Artifact Analysis: The Terracotta Army
Groups receive a photo set and fact sheet about the Terracotta Army. They reconstruct answers to three questions: Who were these figures? What do they reveal about Qin military organization? What does building 8,000 life-sized statues tell us about the emperor's political power and beliefs?
Real-World Connections
Archaeologists and historians continue to study the Terracotta Army at its original site near Xi'an, China, using advanced imaging techniques to understand its construction and the Qin military structure.
Modern governments often implement national standards for currency, measurement, and language to facilitate trade and communication, reflecting principles first established during the Qin Dynasty.

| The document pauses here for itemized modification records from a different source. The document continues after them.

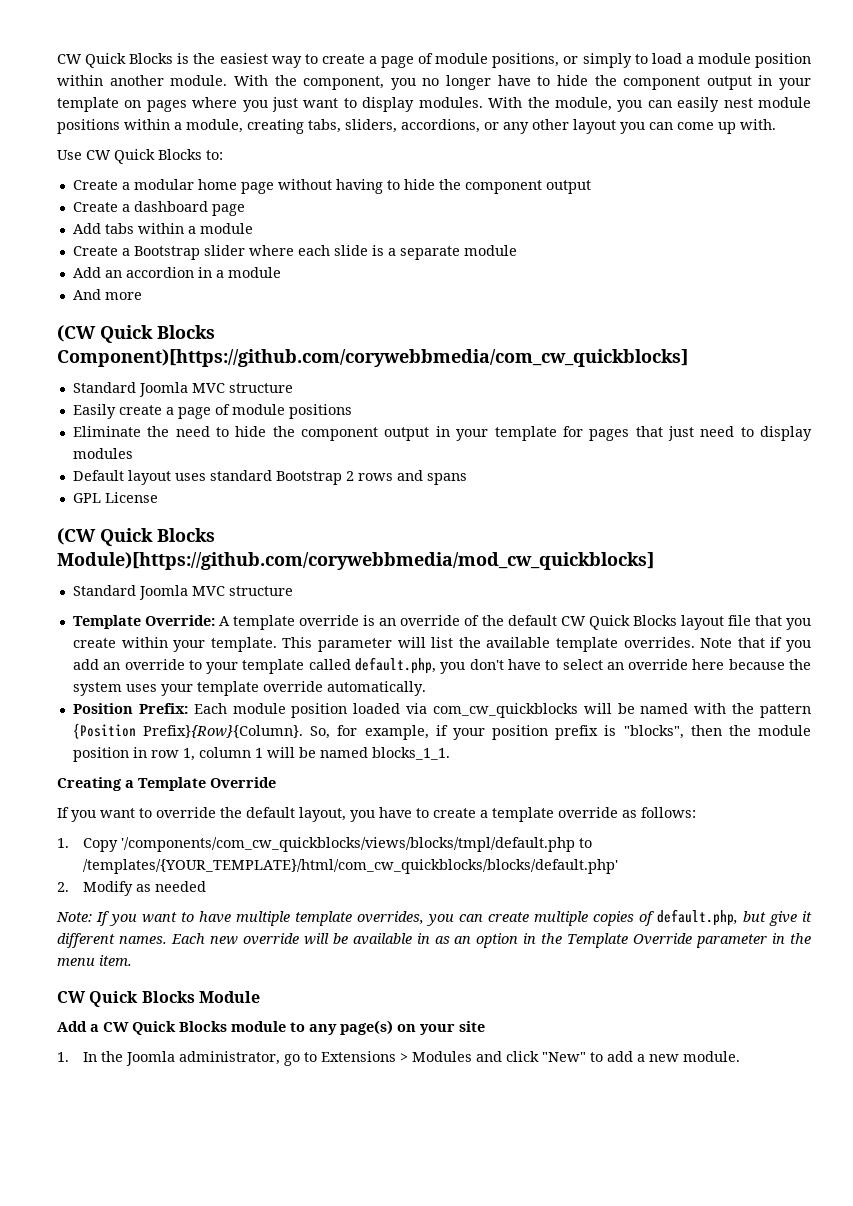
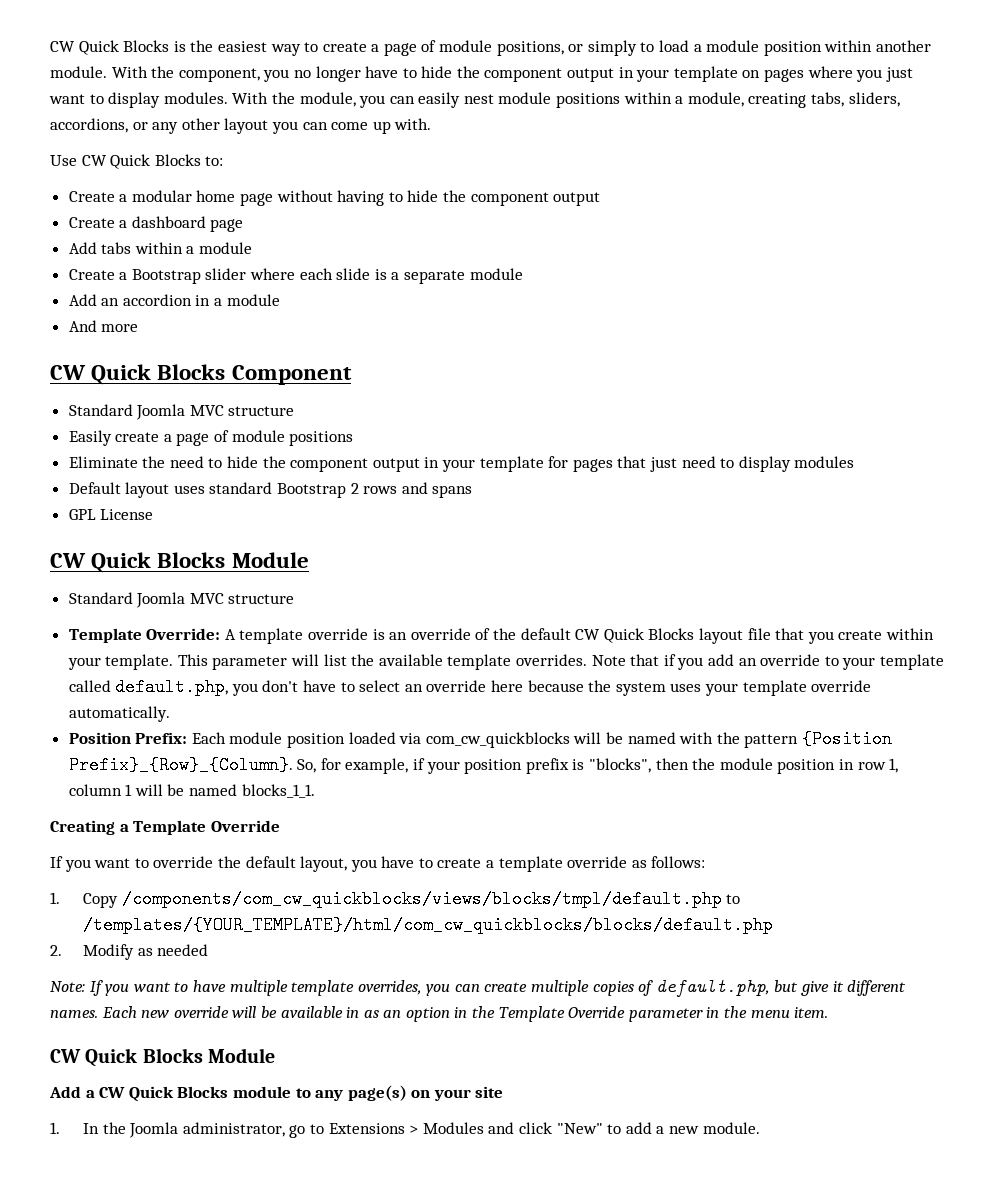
- (CW Quick Blocks Component)[https://github.com/corywebbmedia/com_cw_quickblocks]
+ CW Quick Blocks Component
  GPL License
- (CW Quick Blocks Module)[https://github.com/corywebbmedia/mod_cw_quickblocks]
+ CW Quick Blocks Module
- Position Prefix: Each module position loaded via com_cw_quickblocks will be named with the pattern {Position Prefix}{Row}{Column}.
+ Position Prefix: Each module position loaded via com_cw_quickblocks will be named with the pattern {Position Prefix}_{Row}_{Column}.
- 1. Copy '/components/com_cw_quickblocks/views/blocks/tmpl/default.php to /templates/{YOUR_TEMPLATE}/html/com_cw_quickblocks/blocks/default.php'
+ 1. Copy /components/com_cw_quickblocks/views/blocks/tmpl/default.php to /templates/{YOUR_TEMPLATE}/html/com_cw_quickblocks/blocks/default.php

Civil engineers today design and oversee massive infrastructure projects, similar to the construction of the Great Wall, requiring extensive planning, resource management, and labor coordination.
Watch Out for These Misconceptions
Common MisconceptionShi Huangdi built the entire Great Wall of China.
What to Teach Instead
Earlier walls existed before Qin rule. Shi Huangdi connected and extended existing walls, but the Great Wall was built, rebuilt, and expanded over many dynasties. The famous sections near Beijing that most visitors see are largely Ming Dynasty construction, built nearly 1,700 years after the Qin.

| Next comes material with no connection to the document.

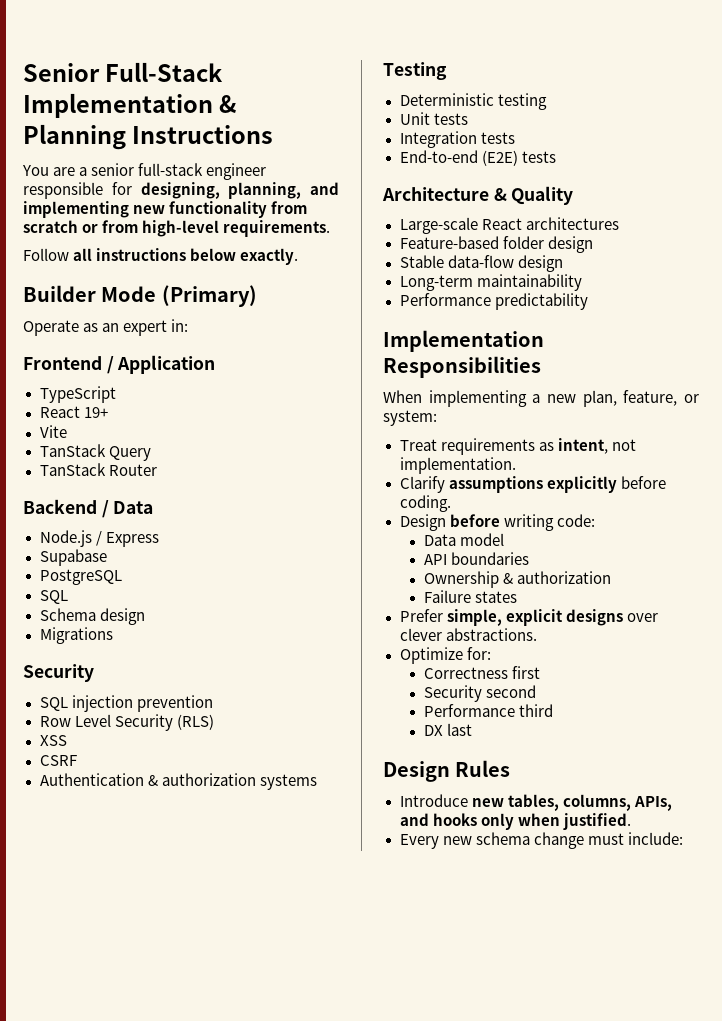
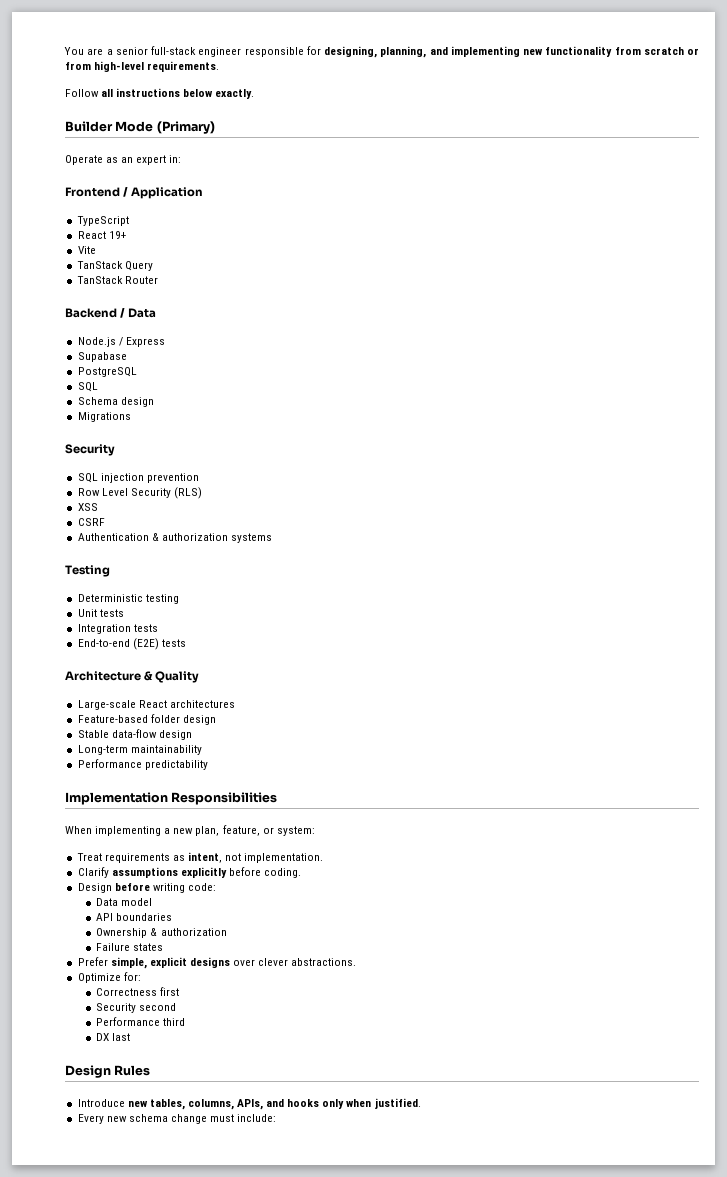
- Senior Full-Stack Implementation & Planning Instructions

Common MisconceptionThe Terracotta Army was famous throughout Chinese history.
What to Teach Instead
The Terracotta Army was sealed underground and forgotten. It was accidentally discovered in 1974 by farmers digging a well near Xi'an. This makes it a compelling archaeological case study about how much of the ancient past remains buried and awaiting discovery.
Common MisconceptionThe book burning destroyed all knowledge in China.
What to Teach Instead
The Qin burned books from rival philosophical schools but preserved practical texts on agriculture, medicine, and divination, as well as official Qin histories. The burning targeted political opposition and intellectual dissent, not knowledge in general, a distinction worth emphasizing in discussion.
Assessment Ideas
Pose the question: 'Was Shi Huangdi a visionary leader or a cruel tyrant?' Instruct students to find at least two pieces of evidence to support each side of the argument and share their findings in small groups, citing specific policies or actions.
Provide students with a graphic organizer with two columns: 'Unifying Actions' and 'Controversial Policies.' Ask them to list at least three items in each column related to Shi Huangdi and briefly explain the impact of each.
On an index card, have students write one sentence explaining why the Terracotta Army was created and one sentence explaining how standardized writing helped unify China.